一番街裏通りの奇妙な道具屋は道具を売らない
佐々城 鎌乃
カイストルへ
3月が終わる頃、メイサはボンネットバスに揺られてよろめいていた。扇風機のガタガタと震える音が燃費の悪いバスのエンジン音に混じって聞こえている。時たま大きく跳ねるバスの振動がお尻を伝って頭に響く。舗装されていない粗末な田舎路を走っているので、一時として身体が跳ねない時はない。
窓の外には一面の青い小麦畑が遠くに霞む山脈の際まで広がっている。冬を越したばかりの小麦畑は、さながらシルクの絨毯のように鈍く太陽を反射してなびいている。
メイサは揺れでじんじんとするお尻を摩(さす)りながら、膝に乗った大きな茶色い革の旅行カバンを片手で支えていた。二、三日分の着替えと少しばかりの食料が入っているカバンは、軽いとはいわないが、それなりに重い。なら、カバンは自分の隣にでも置けば良いはずだが、メイサはこじんまりと纏まって左右をチラチラと気にしていた。
このバスの中には、車掌とメイサ以外に乗客は居ない。だが、人が居ない代わりに変なモノがいる。
丁度運転席の背後の空いている一段高い座席に、白く細長い身体をして目がその先にひとつ付いた変なモノが揺れていたり、大きな身体をした苔の生えた大男のようなモノがメイサの両側に居たり。はたまた片方の羽根しかない虫みたいなモノが天井の荷物棚の上からこちらを覗いていたりと、非常に賑わっているのだ。
けれども、それらは普通の人には見えないし、触れる事も出来ない。たまに踏んづけたり、通り抜けたりした時に悪寒がする程度である。だがメイサには、はっきりとまではいかないが薄っすらとそれらが見えていた。そのせいでメイサはよく苦労させられている。コップの中に蛙に似た姿のそれが入っていた時には、誤って飲み込んでしまうところだったし、肩に乗ってきた時には冷や汗が出っぱなしだった事もある。

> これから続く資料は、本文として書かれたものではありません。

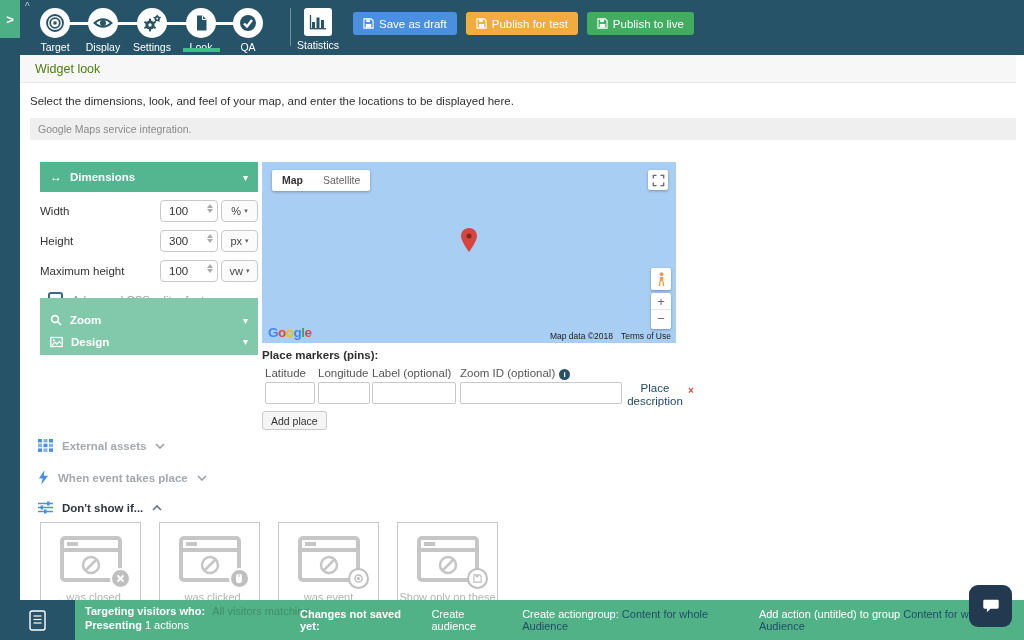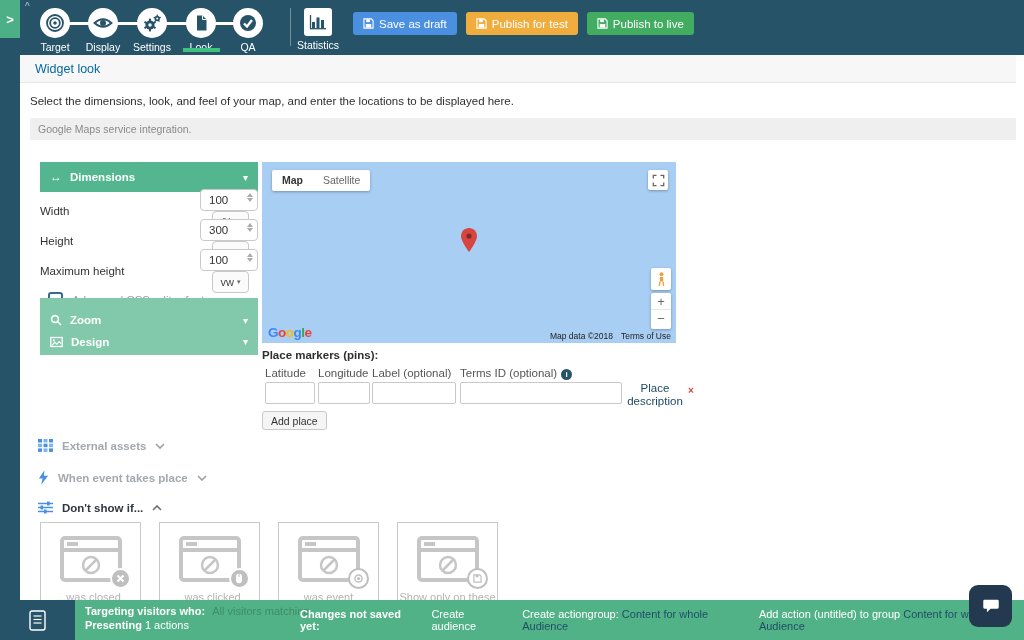"Widget look" .title-bar { color: #0369a1 -> #4d7c0f }
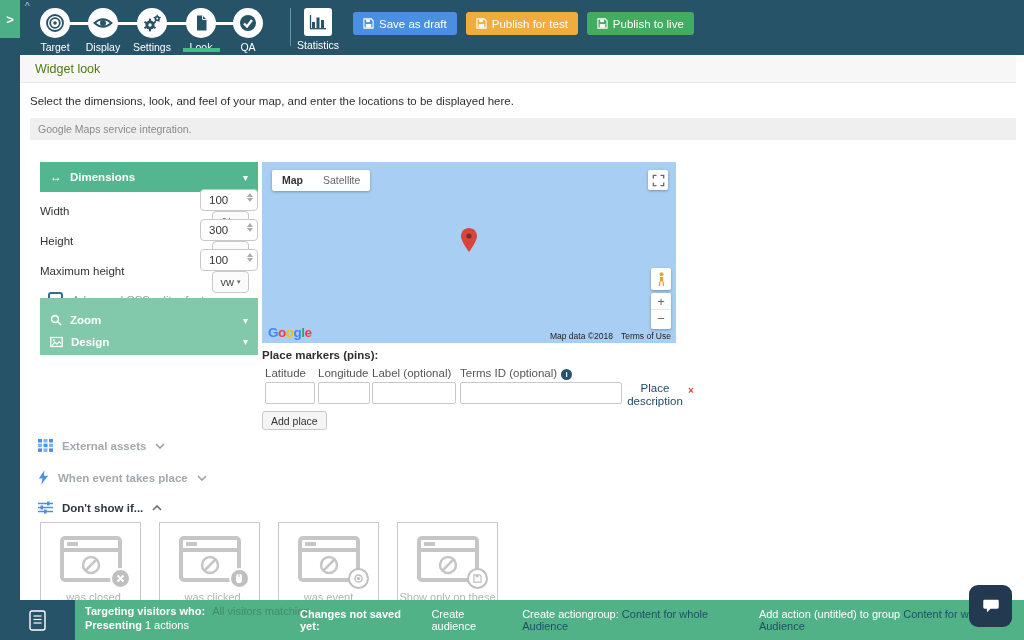"100" .dim-group { flex-direction: column -> none }
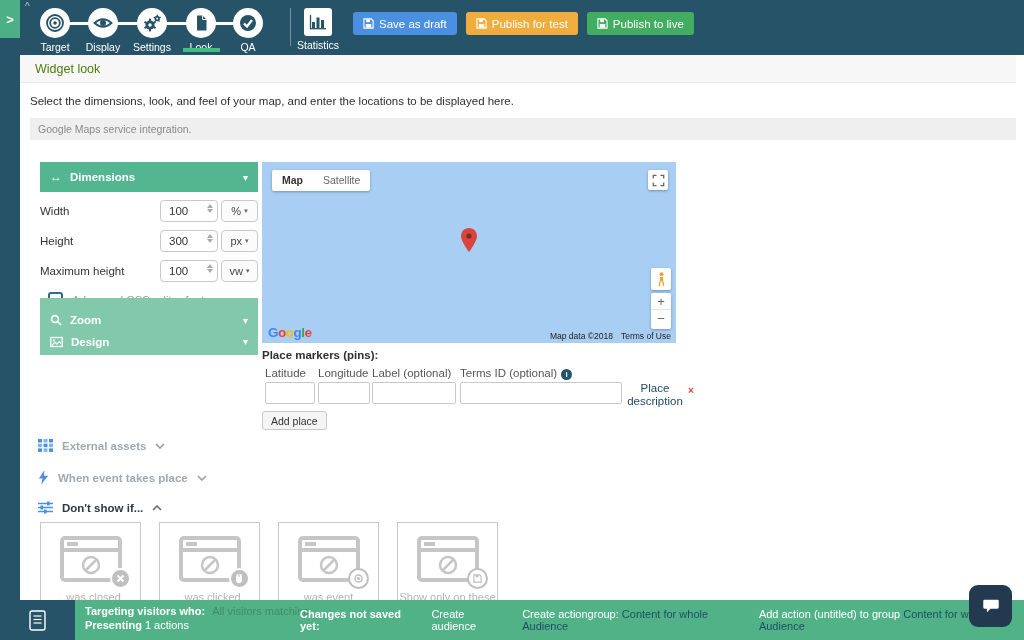"Terms ID (optional)" span { text: Terms -> Zoom }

何より、メイサを見る人の目が一番の気掛かりだ。見えず触れられずのモノが居るのは確かだが、何分常人には見えない存在であるから巧く誤魔化さねばならない。現に今だって、一人しか居ないシルバーの車掌を気にしてそわそわとしている。それに、両脇を隙間なく挟む岩男2体のお陰でカバンを置けず、窮屈極まりない。
「次はカイストル、カイストル。お嬢ちゃんは降りるかね?」
しわがれた声で車掌が言った。ぼうっとしていたメイサは慌てて「降ります!」と叫んだ。
目指すはまだ顔も知らない親戚の家、オリステラトスの道具屋である。